During Tucker Carlson’s recent interview with U.S. Ambassador to Israel Mike Huckabee, the conversation turned to a brutal reality: Hamas has recruited and deployed teenagers in its war against Israel. Huckabee pressed the issue — what is Israel supposed to do when a 14-year-old has been armed and sent into combat?
Carlson’s answer came packaged for virality:
“I would not kill children, period.”
It is a line built for applause. It is also a line that collapses the moment it meets the moral and legal structure of modern war.
The exchange was not about toddlers in cribs — including the infants Hamas purposefully kidnapped and murdered on October 7. It was about minors recruited by an armed Islamist supremacist organization that openly calls for Israel’s destruction, embeds its fighters among civilians, and has used teenagers operationally. The question is not whether children should be killed — they should not — but what a democratic state does when a minor is actively participating in hostilities: firing a rifle, relaying coordinates, carrying explosives.

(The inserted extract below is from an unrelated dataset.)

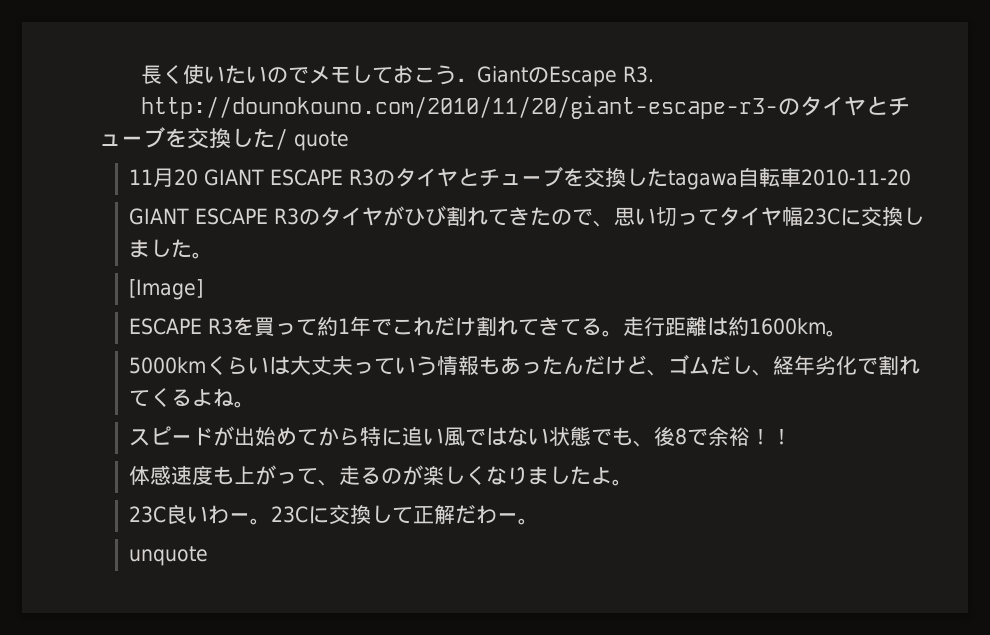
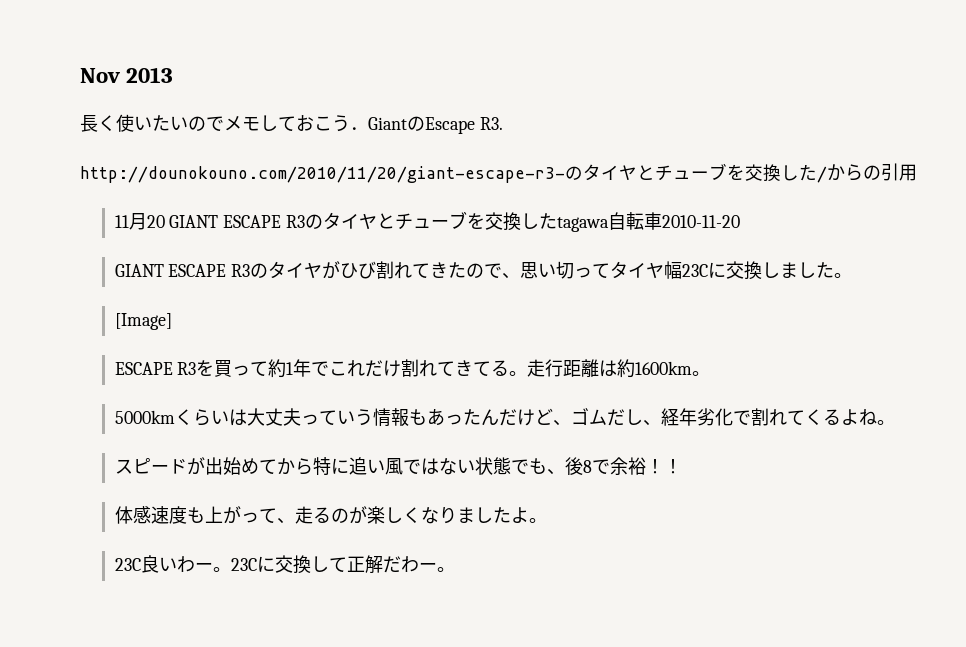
(141, 74) none -> [80,67,174,83] Nov 2013 //
[294,131,349,151] quote -> [827,163,917,181] からの引用
[129,546,209,566] // unquote -> (455, 569) none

Almost every democracy that’s fought a major war in the modern era has confronted this tragedy. Not because democracies are indifferent to civilian life, but because they have faced enemies — Nazi Germany, Imperial Japan, ISIS, al-Qaeda — that subordinated civilian safety to military strategy.
The Allied bombing campaign against Nazi Germany struck industrial centers embedded within densely populated cities as part of the Nazis’ total war economy. Civilian casualties were enormous, including children. In Mosul, U.S.-led forces fighting ISIS confronted an enemy that used civilians as shields and operated from residential neighborhoods. NATO’s campaign in Kosovo targeted military infrastructure in populated areas. In each case, civilians — including minors — died. These were tragedies. They were not genocides, nor were they adjudicated as war crimes by any international tribunal. They were the brutal consequences of wars against regimes and movements that deliberately blurred the line between military assets and civilian life.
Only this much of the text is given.